Romney made almost no effort to appeal to Hispanic voters, the fastest-growing minority in Queens and the nation. Hispanic lawmakers in the borough said he lost the vote among their constituents because of his hard-line stance on immigration, which would have compelled undocumented workers to leave the country in a process Romney called “self-deportation.”

The GOP claimed to be the champion of small business, but according to census data the number of Hispanic-owned small businesses in the nation rose from 1.6 million in 2002 to 2.3 million in 2007, an increase of 43.7 percent. They are a force to be reckoned with, not ignored.

In a miscalculation, Romney’s campaign criticized Obama’s immigration policy, an issue of great importance to nearly all Latinos, without offering a compassionate alternative. In its effort to appeal to the white, upper-middle-class and Tea Party conservatives, his campaign appeared not to care that it was writing off the Latino vote.

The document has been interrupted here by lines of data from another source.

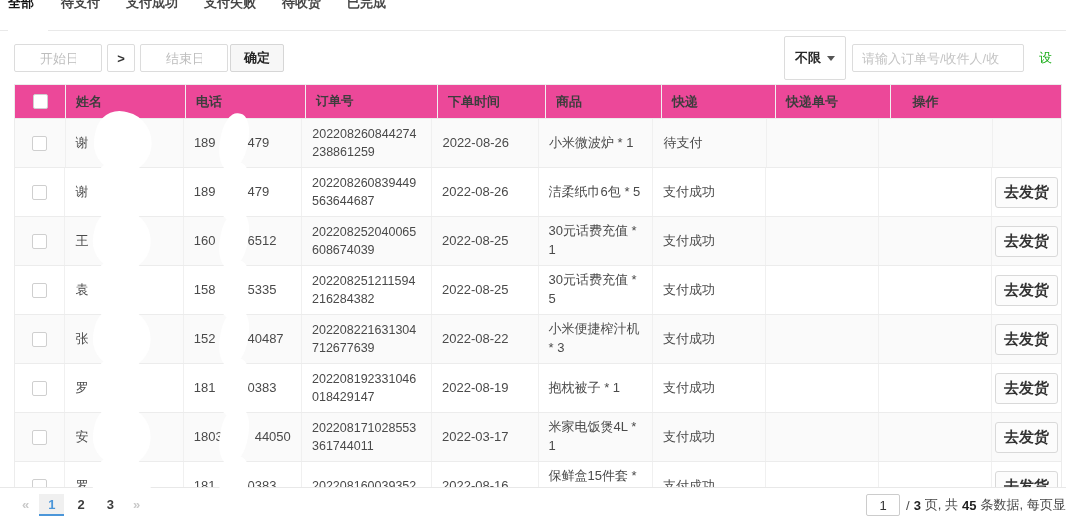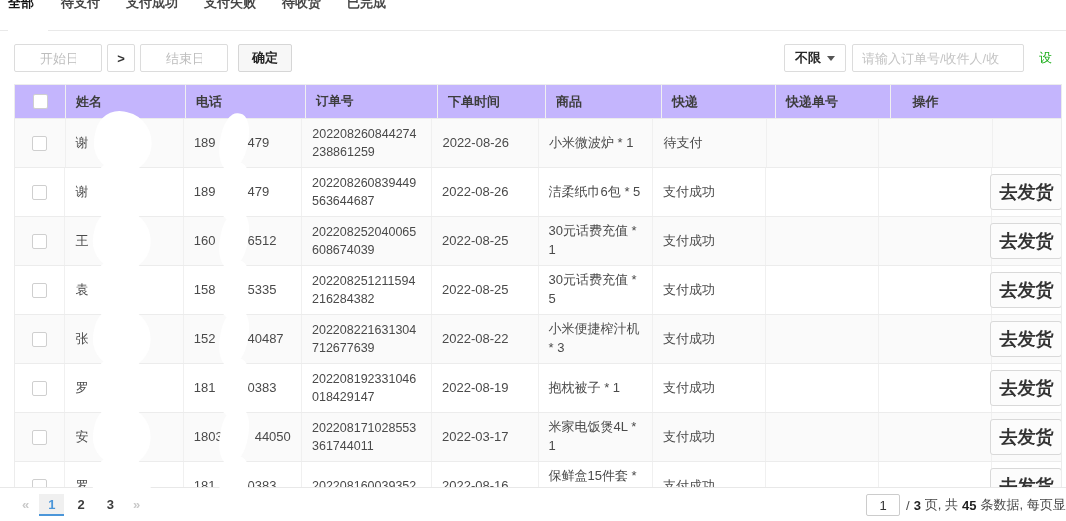--- a/index.html
+++ b/index.html
@@ -15,55 +15,55 @@
   .tab.active { color:#141414; border-bottom:1px solid #fff; }
 
   
   .filterbar { margin:13px 14px 12px; display:flex; justify-content:space-between; align-items:center; height:28px; }
   .f-left, .f-right { display:flex; align-items:center; }
   .date-input { width:88px; height:28px; border:1px solid #dcdcdc; border-radius:2px; padding:0 25px;
                 font-size:13px; color:#555; background:#fff; outline:none; font-family:inherit; }
   .date-input::placeholder { color:#bdbdbd; }
   .arrow-btn { width:28px; height:28px; border:1px solid #dcdcdc; border-radius:2px; margin:0 5px;
                display:inline-flex; align-items:center; justify-content:center; font-weight:700; color:#333; background:#fff; }
-  .confirm-btn { height:28px; margin-left:10px; padding:0 13px; border:1px solid #d6d6d6; border-radius:2px;
+  .confirm-btn { height:28px; margin-left:2px; padding:0 13px; border:1px solid #d6d6d6; border-radius:2px;
                  background:#f7f7f7; font-weight:700; color:#262626; font-size:13px; cursor:pointer; font-family:inherit; }
-  .dd-btn { height:28px; padding:0 10px; border:1px solid #dcdcdc; border-radius:2px; background:#fff;
+  .dd-btn { height:44px; padding:0 10px; border:1px solid #dcdcdc; border-radius:2px; background:#fff;
             font-weight:700; color:#262626; font-size:13px; display:inline-flex; align-items:center; gap:6px;
             cursor:pointer; font-family:inherit; }
   .caret { width:0; height:0; border-left:4px solid transparent; border-right:4px solid transparent;
            border-top:5px solid #555; display:inline-block; }
   .search-input { width:172px; height:28px; border:1px solid #dcdcdc; border-radius:2px; margin-left:6px;
                   padding:0 9px; font-size:13px; outline:none; font-family:inherit; color:#ef4444; }
   .search-input::placeholder { color:#c4c4c4; }
   .settings-link { margin-left:15px; color:#1aad19; font-weight:500; white-space:nowrap; cursor:pointer; text-decoration:none; }
 
   
   .table { margin-left:14px; width:1048px; height:404px; border:1px solid #ececec; border-bottom:none; overflow:hidden; }
-  .thead { display:flex; height:34px; border-bottom:1px solid #ececec; background:#c4b5fd; }
+  .thead { display:flex; height:34px; border-bottom:1px solid #ececec; background:#ec4899; }
   .th { display:flex; align-items:center; padding:0 10px; font-weight:600; color:#3d3d3d; border-right:1px solid #f0f0f0; }
   .th:last-child { border-right:none; }
   .tr { display:flex; height:49px; border-bottom:1px solid #ececec; background:#fff; }
   .tr.odd { background:#fafafa; }
   .td { display:flex; align-items:center; padding:0 10px; color:#4a4a4a; border-right:1px solid #f0f0f0;
         position:relative; line-height:1.45; }
   .td:last-child { border-right:none; }
   .c-check { width:51px; justify-content:center; }
   .c-name { width:120px; }
   .c-phone { width:120px; }
   .c-order { width:132px; word-break:break-all; font-size:12.5px; }
   .c-date { width:108px; }
   .c-product { width:116px; flex-wrap:wrap; word-break:break-all; align-content:center; }
   .c-status { width:115px; }
   .c-courier { width:114px; }
   .c-tracking { width:115px; }
   .c-action { width:69px; justify-content:center; }
   .checkbox { width:15px; height:15px; border:1px solid #cfcfcf; border-radius:2px; background:#fff; display:inline-block; cursor:pointer; }
   .ship-btn { border:1px solid #d9d9d9; background:#fcfcfc; border-radius:3px; padding:5px 8px;
-              font-weight:700; font-size:18px; color:#333; cursor:pointer; white-space:nowrap; font-family:inherit; }
+              font-weight:700; font-size:15px; color:#333; cursor:pointer; white-space:nowrap; font-family:inherit; }
   .ph-gap { display:inline-block; width:32px; }
   .redact { position:absolute; background:#fff; z-index:3; pointer-events:none; }
   .redact-name { left:28px; top:-7px; width:58px; height:60px; transform:rotate(12deg); border-radius:42% 55% 48% 50%; }
   .redact-phone { left:36px; top:-6px; width:28px; height:58px; transform:rotate(9deg); border-radius:48% 42% 52% 46%; }
 
   
   .footer { position:absolute; left:0; right:0; bottom:0; height:34px; background:#fff; border-top:1px solid #e8e8e8;
             display:flex; align-items:center; padding-left:16px; }
   .pager { display:flex; align-items:center; gap:4px; }
   .pg-nav { color:#c9c9c9; font-weight:700; padding:2px 6px; cursor:pointer; }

In one of his debates with the president, Romney said America’s immigration policy should focus on attracting doctors and engineers. But Obama has been working on programs to make it easier for immigrants who entered this country illegally to become a part of society with on-the-books jobs, a college education and a path to citizenship.

Unlike Tea Party conservatives, Latino voters are not opposed to a big government with the capacity to provide educational aid, health care and other needs.

There are areas of the Republican platform that would appeal to Hispanics, like religion and family, but the language over illegal immigration alienated Latino voters.

The GOP must do damage assessment or resign itself to be a political minority.